15 comments

  • sandino 1736 days ago
    Rather than simply having "shrunk" these brains -- according to at least on other summary article, the team's findings were rather less conclusive:

    But the medical team that performed the scans said the findings were not conclusive. They do not match what is normally seen in brain injuries and the severity of symptoms did not vary with the extent of the brain differences spotted.

    “It’s a unique presentation that we have not seen before,” said Ragini Verma, a professor of biomedical imaging on the team at the University of Pennsylvania. “What caused it? I’m completely unequipped to answer that.”

    Independent experts agreed the findings were inconclusive and said it was still unclear whether the diplomats were victims of any attack or had suffered related brain injuries. The apparent abnormalities might have pre-dated the attacks, they said, and could have more mundane explanations such as anxiety or depression. One said the study did not meet the usual standards for publication.

    https://www.theguardian.com/science/2019/jul/23/brain-scans-...

  • Someone1234 1736 days ago
    The real take-away from this article is: These people are legitimately ill. But we still are no closer to knowing what caused it or by whom. The previously released sound recordings are likely made by Indies short-tailed crickets.

    There's been a lot of finger pointing, but until we know HOW this was done it may be hard to figure out WHO conducted it, or even if it was man-made at all (e.g. disease).

  • noipv4 1736 days ago
    Was it a sonic attack? or some drug which destroys brain tissue, and as a side effect messes with sound processing parts of the brain too.
    • Canadauni 1736 days ago
      This is an interesting theory. Probably one of the more plausible ones. I imagine some sort of biological or toxicological attack could cause some sound processing related symptoms.

      On the wild end of things one could imagine it being a combination of sonic and chemical attack where the an innocuous chemical structure became active as a result of high frequency sound.

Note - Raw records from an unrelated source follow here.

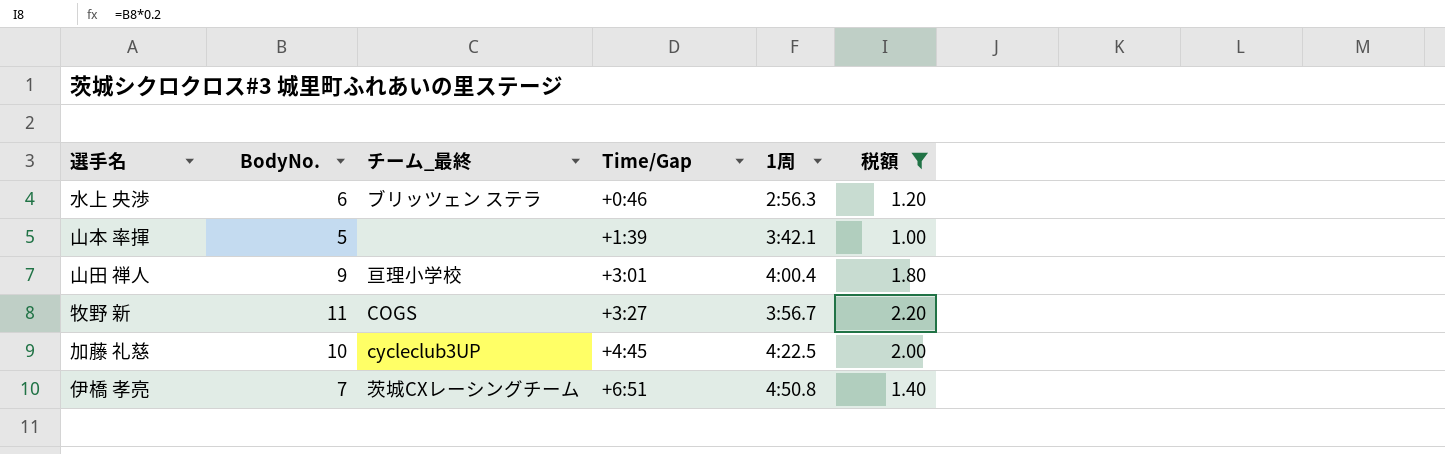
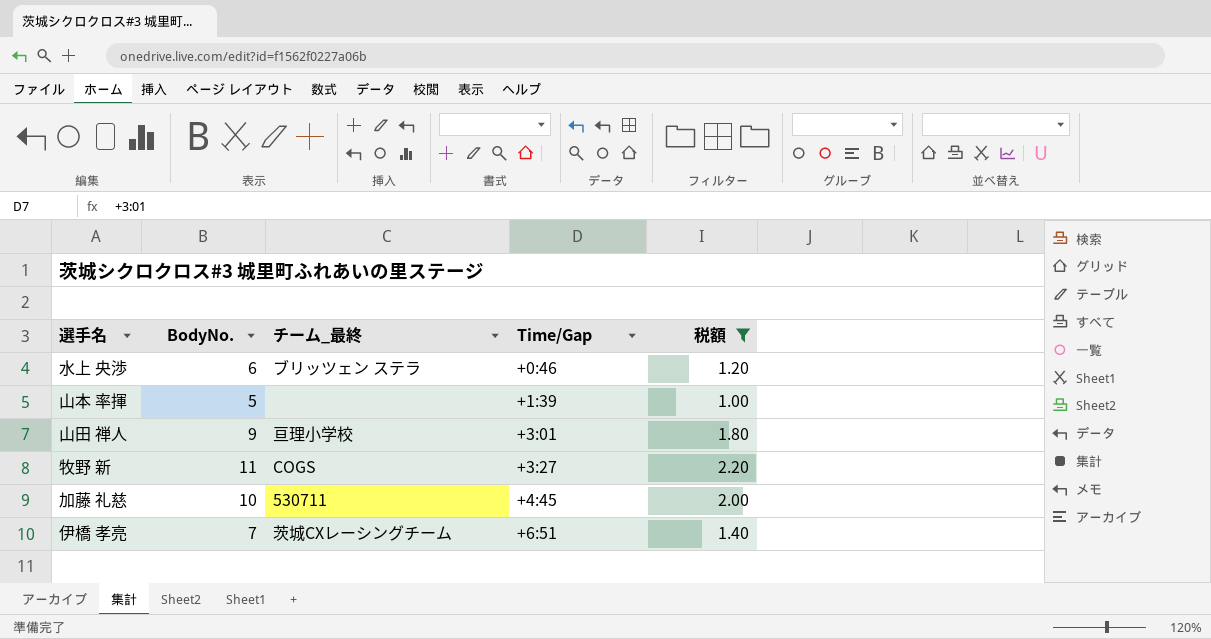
column 1周 | position: 5 -> none
加藤 礼慈 | チーム_最終: cycleclub3UP -> 530711

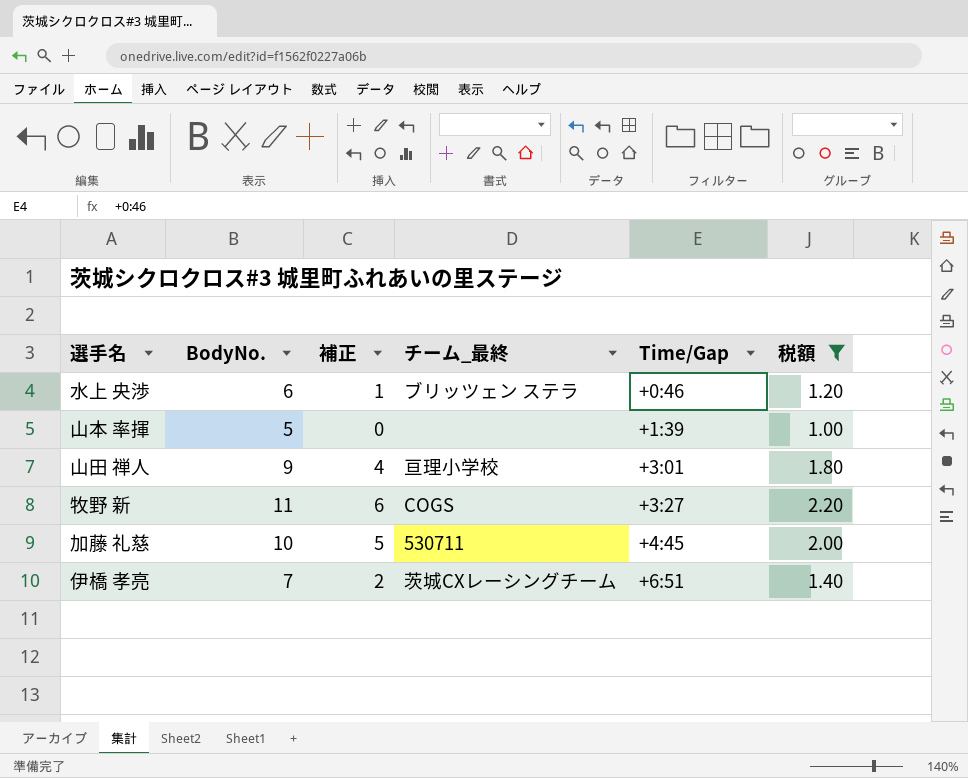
column 補正 | formula: none -> [BodyNo.] - 5

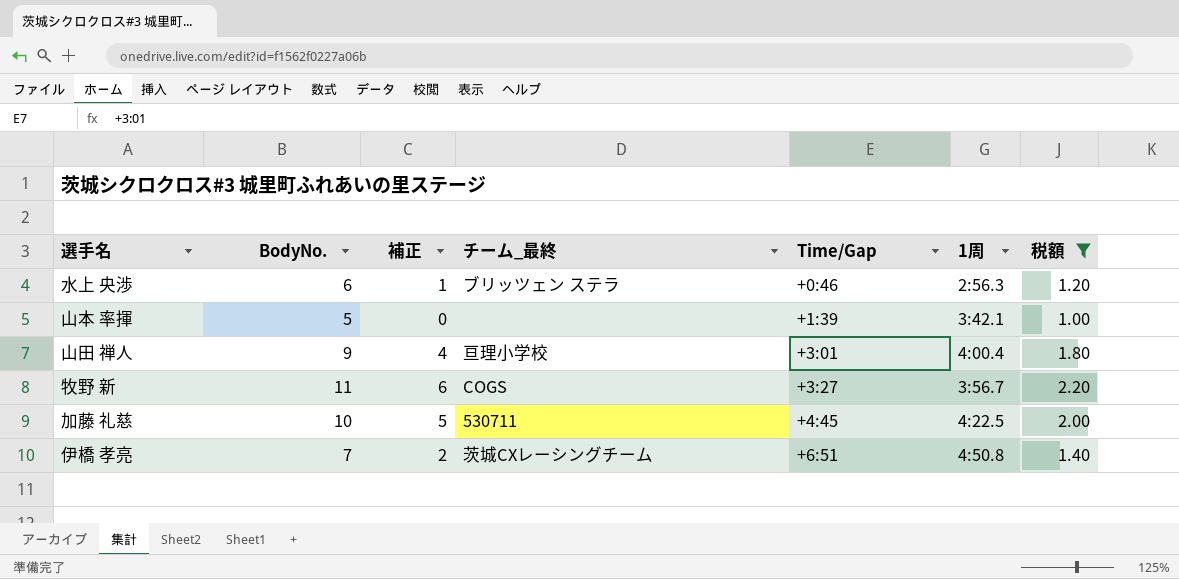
column 1周 | position: none -> 6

      • emeraldd 1736 days ago
        https://en.wikipedia.org/wiki/Sonochemistry I have no idea about that application, but the idea of using sound in chemistry seems to actually be a thing ...
        • Canadauni 1736 days ago
          At risk of oversimplification, sound is just energy and given the right amount of energy chemical changes can be carried out.
    • jessaustin 1736 days ago
      It may not actually have anything to do with sound. The recordings offered as "proof" (of what, we can only guess) have all been explained as normal innocuous sounds.
      • easymodex 1736 days ago
        Would a recorder even capture a sound above or below human hearing?
        • ericlewis 1736 days ago
          yes, they could, depending on recorder.
  • Johnny555 1736 days ago
    That headline seems inaccurate -- I was surprised when it seemed to point to "sonic attacks" being the definitive cause of the brain abnormality, but it's not:

    “The study supports the validity of the patients report of symptoms, but doesn’t answer the question of whether they have had a brain injury or not or whether the exposure they report is relevant."

    So something happened, but no one knows what caused it.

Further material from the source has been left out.